* [ACTIVITY] Transcribe only the lines of the listing below from the one holding "[276,114,521,143] detector: Running" through the one holding "[1033,232,1202,253] this file", inclusive, without any change.

* [INFORMATION SHOWN]
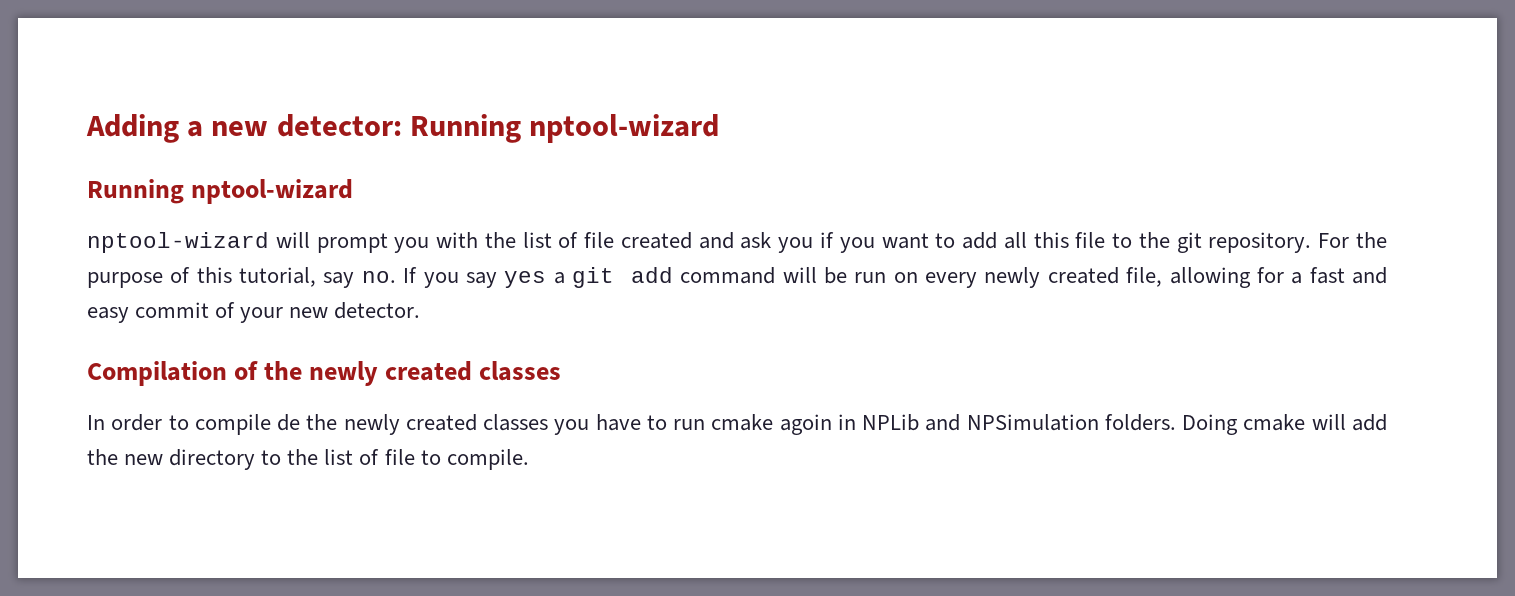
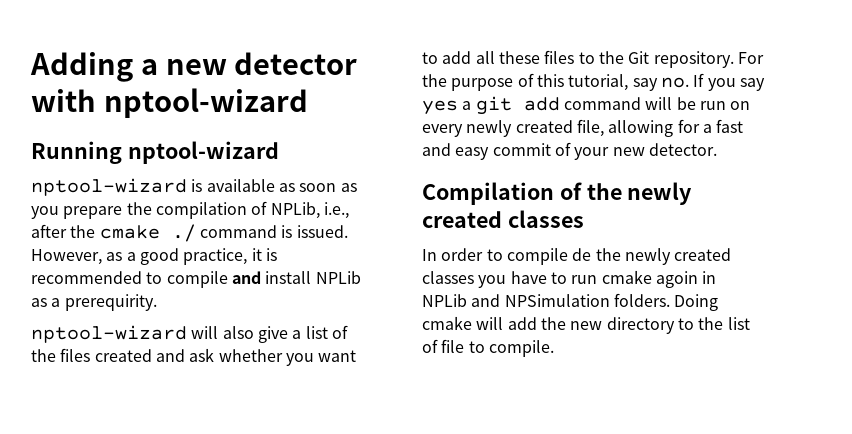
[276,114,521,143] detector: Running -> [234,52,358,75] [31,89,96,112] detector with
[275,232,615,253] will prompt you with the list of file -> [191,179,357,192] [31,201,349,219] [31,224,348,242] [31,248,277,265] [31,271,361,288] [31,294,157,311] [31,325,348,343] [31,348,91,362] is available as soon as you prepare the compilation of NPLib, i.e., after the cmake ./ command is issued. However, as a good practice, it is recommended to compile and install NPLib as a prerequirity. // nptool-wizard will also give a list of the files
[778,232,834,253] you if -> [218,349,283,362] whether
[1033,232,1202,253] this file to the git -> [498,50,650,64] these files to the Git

...

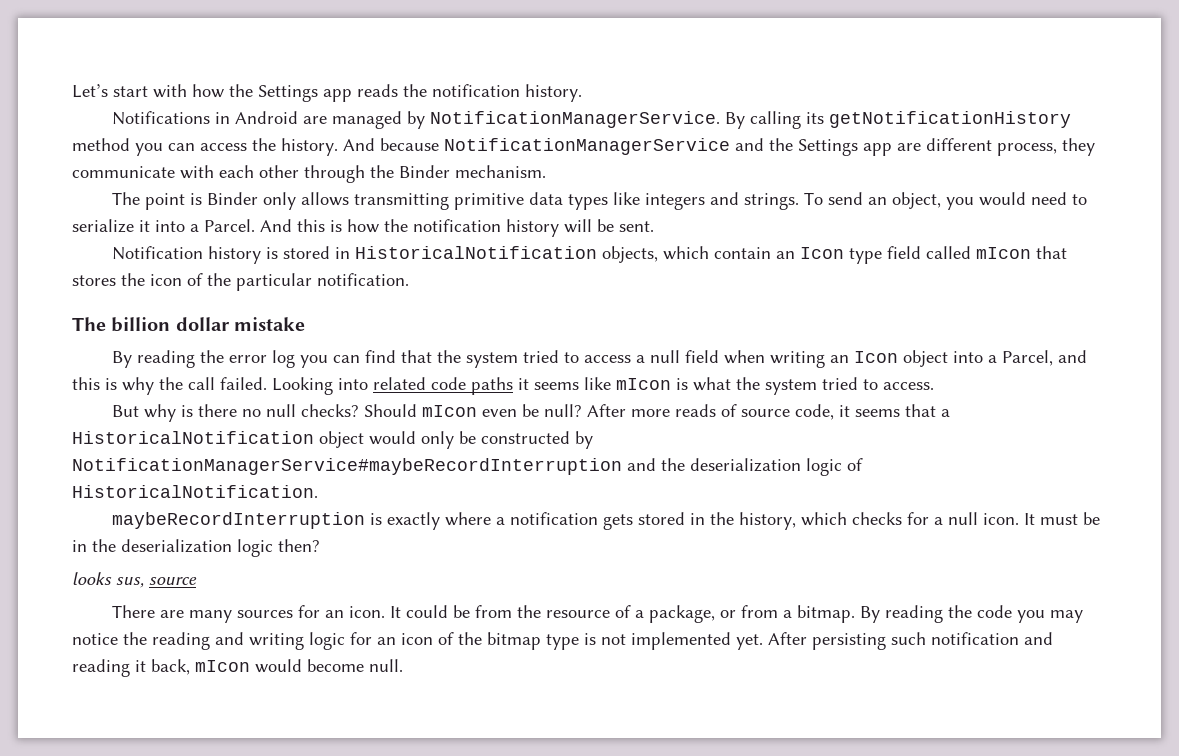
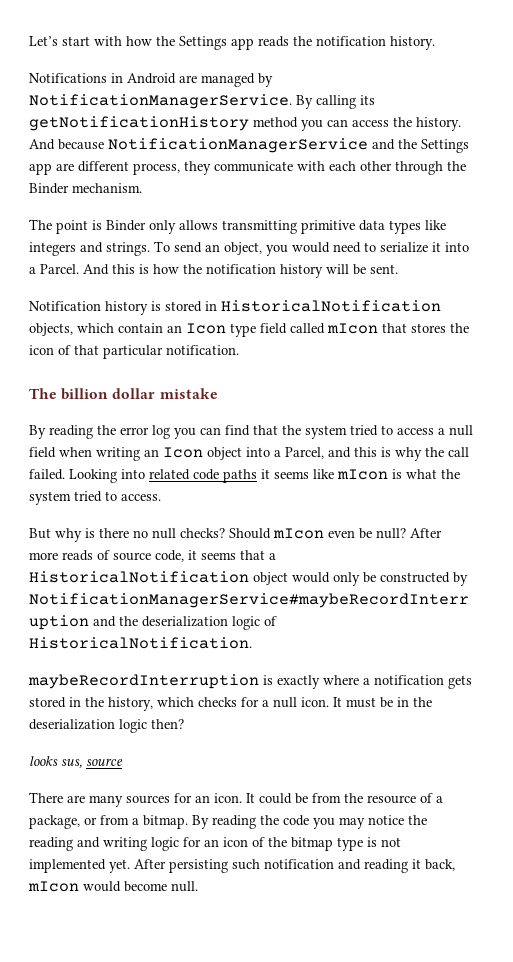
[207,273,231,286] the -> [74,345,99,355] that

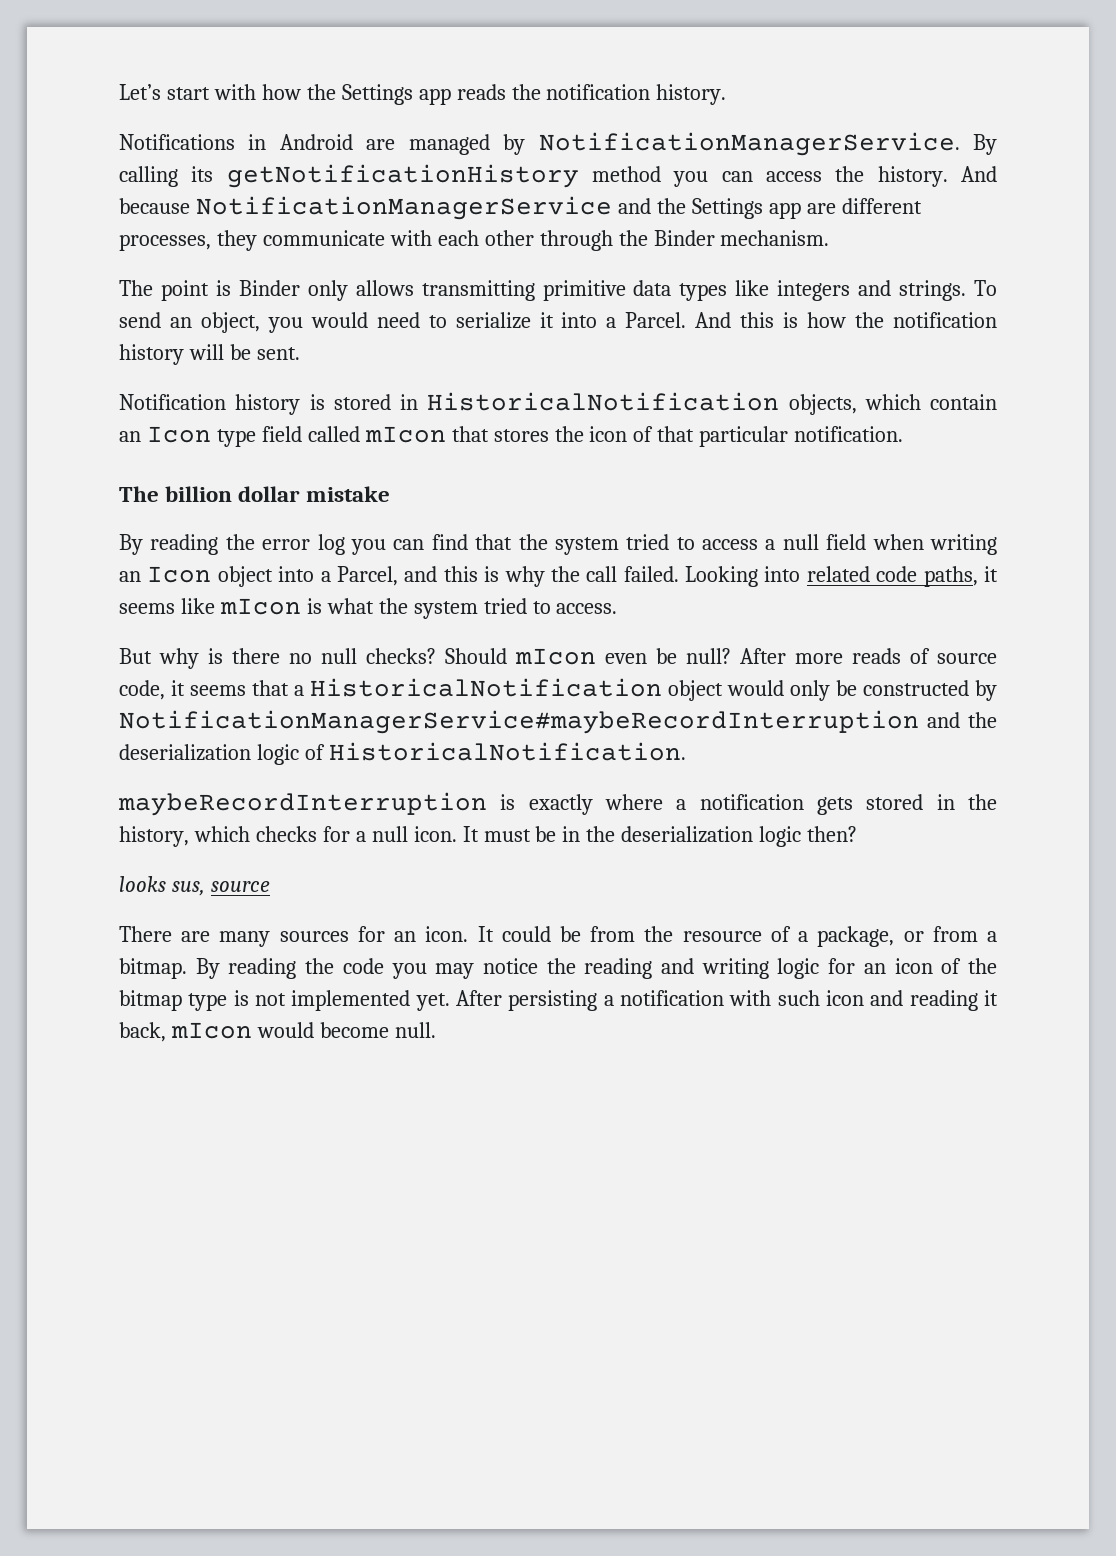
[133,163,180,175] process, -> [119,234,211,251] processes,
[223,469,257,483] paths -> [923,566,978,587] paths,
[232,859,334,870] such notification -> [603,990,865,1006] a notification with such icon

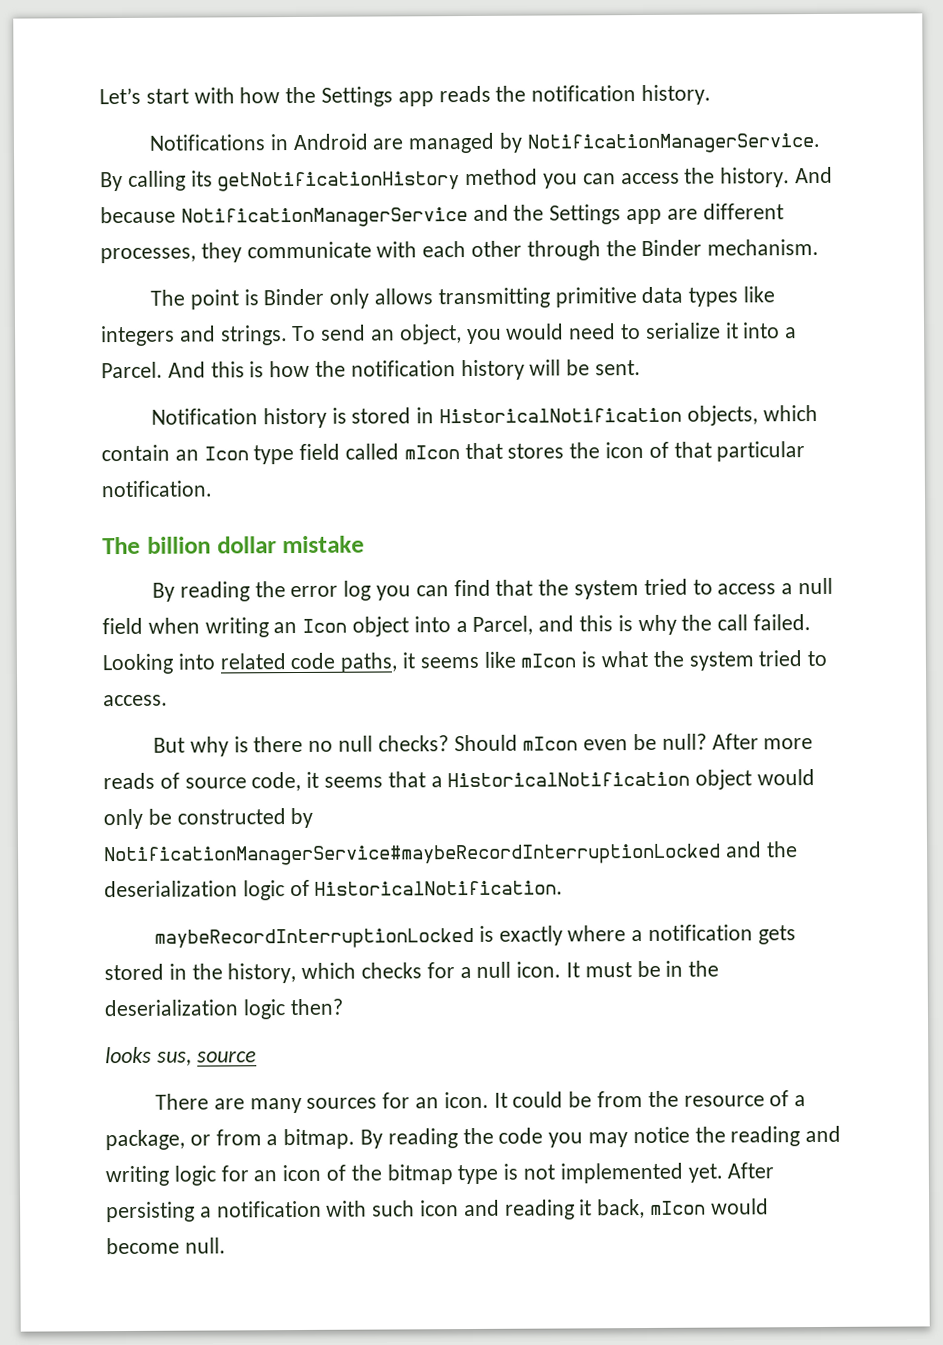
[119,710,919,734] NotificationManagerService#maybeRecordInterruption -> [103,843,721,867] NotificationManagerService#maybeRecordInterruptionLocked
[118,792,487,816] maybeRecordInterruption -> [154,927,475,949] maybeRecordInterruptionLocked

* * *

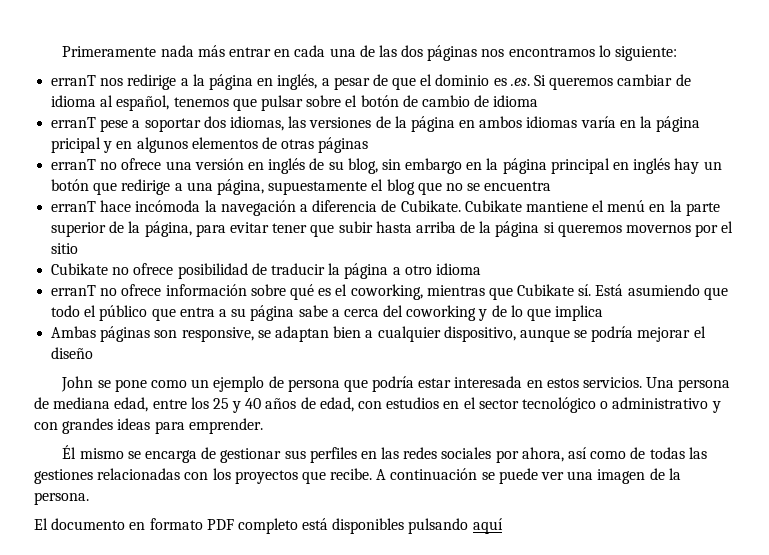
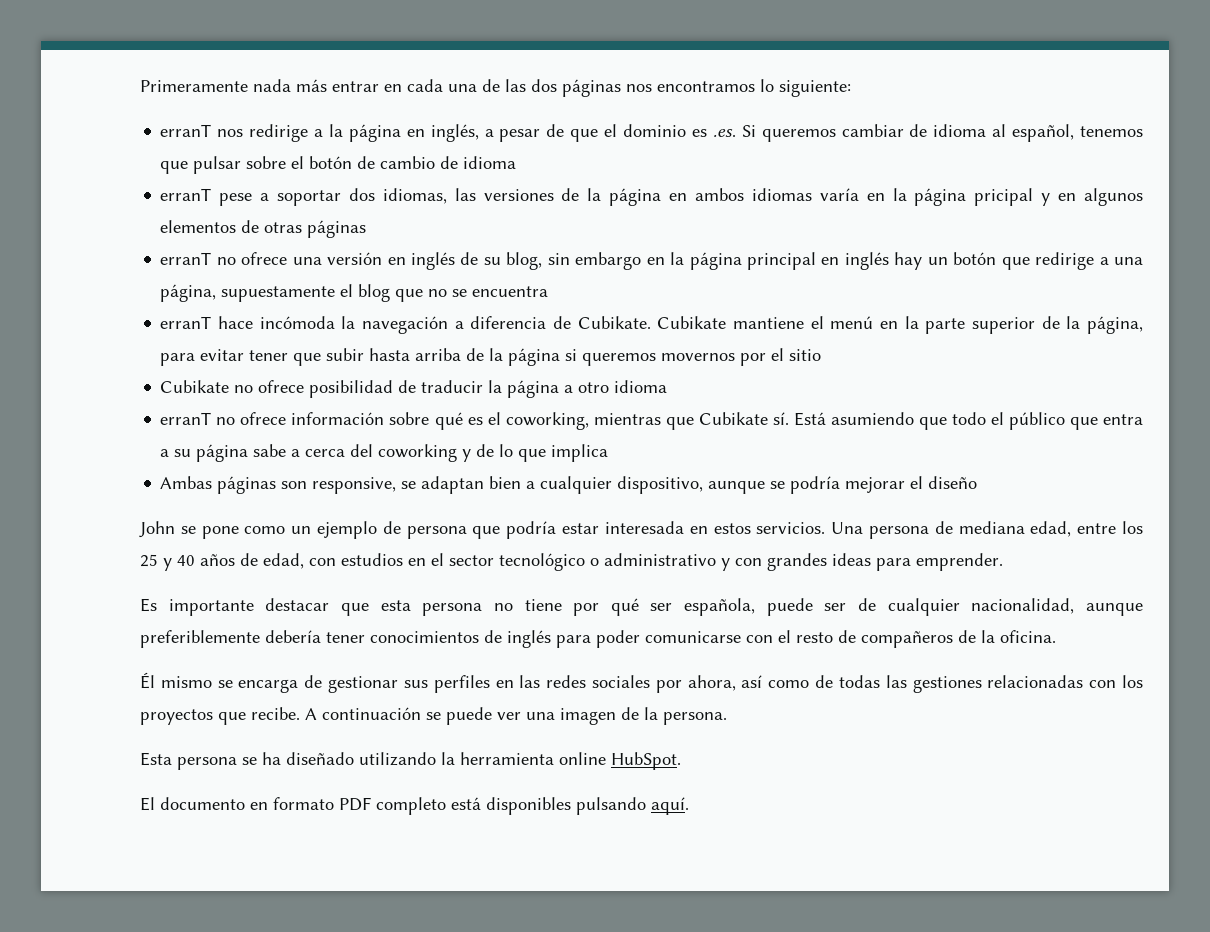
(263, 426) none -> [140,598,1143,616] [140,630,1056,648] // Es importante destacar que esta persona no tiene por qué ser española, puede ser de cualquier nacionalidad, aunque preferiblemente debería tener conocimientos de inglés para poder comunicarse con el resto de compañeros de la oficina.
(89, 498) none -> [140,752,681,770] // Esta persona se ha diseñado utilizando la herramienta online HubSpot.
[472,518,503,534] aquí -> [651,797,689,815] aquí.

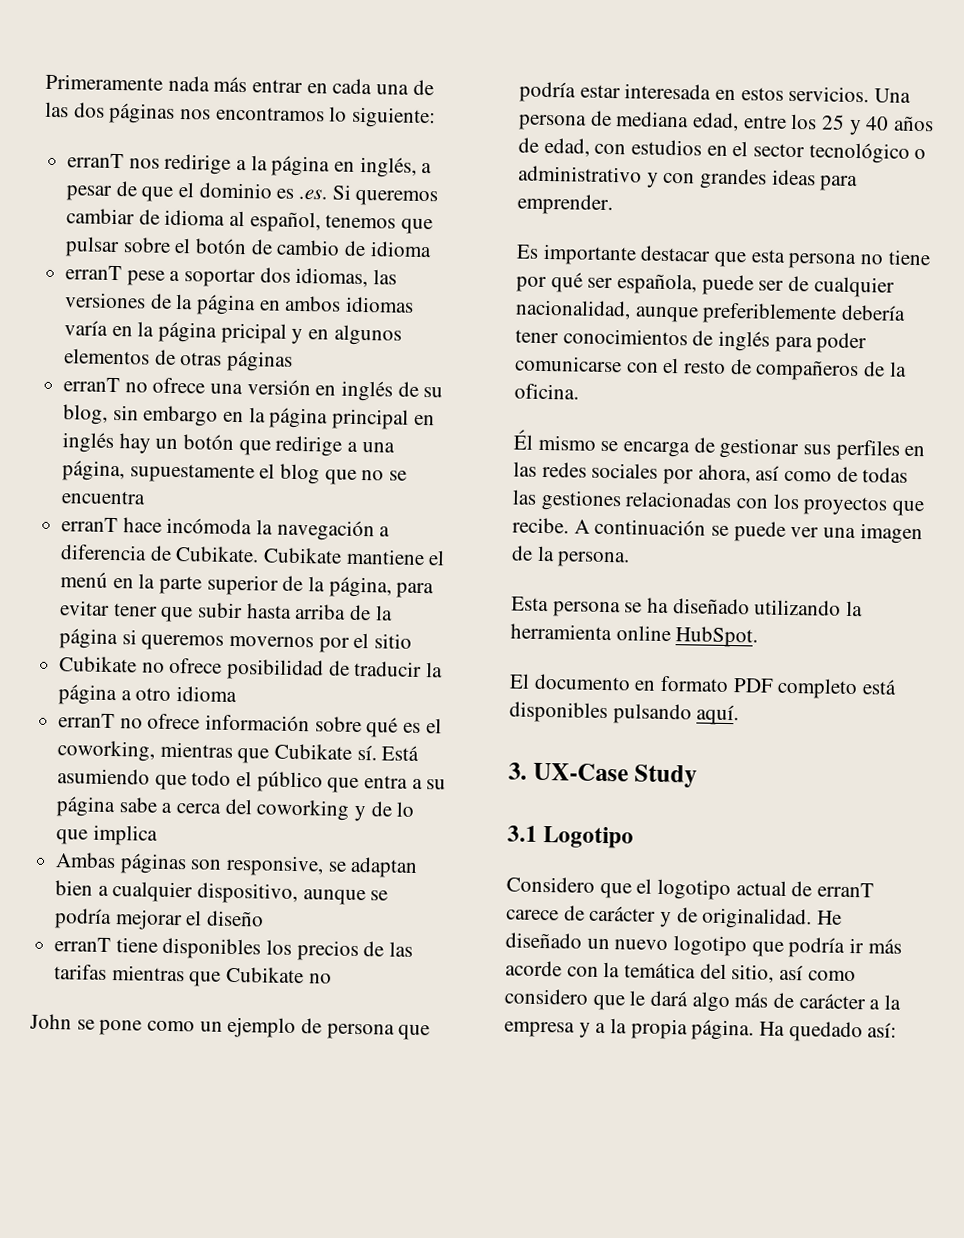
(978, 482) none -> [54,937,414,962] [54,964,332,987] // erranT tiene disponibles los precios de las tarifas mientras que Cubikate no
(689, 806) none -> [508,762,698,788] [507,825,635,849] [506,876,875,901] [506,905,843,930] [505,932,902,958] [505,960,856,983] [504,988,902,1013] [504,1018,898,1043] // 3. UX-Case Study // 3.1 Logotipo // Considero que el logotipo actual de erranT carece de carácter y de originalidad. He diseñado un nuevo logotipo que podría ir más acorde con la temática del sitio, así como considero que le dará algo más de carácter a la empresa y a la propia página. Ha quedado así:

* [TASK RESPONSE]
[276,114,521,143] detector: Running -> [234,52,358,75] [31,89,96,112] detector with
[275,232,615,253] will prompt you with the list of file -> [191,179,357,192] [31,201,349,219] [31,224,348,242] [31,248,277,265] [31,271,361,288] [31,294,157,311] [31,325,348,343] [31,348,91,362] is available as soon as you prepare the compilation of NPLib, i.e., after the cmake ./ command is issued. However, as a good practice, it is recommended to compile and install NPLib as a prerequirity. // nptool-wizard will also give a list of the files
[778,232,834,253] you if -> [218,349,283,362] whether
[1033,232,1202,253] this file to the git -> [498,50,650,64] these files to the Git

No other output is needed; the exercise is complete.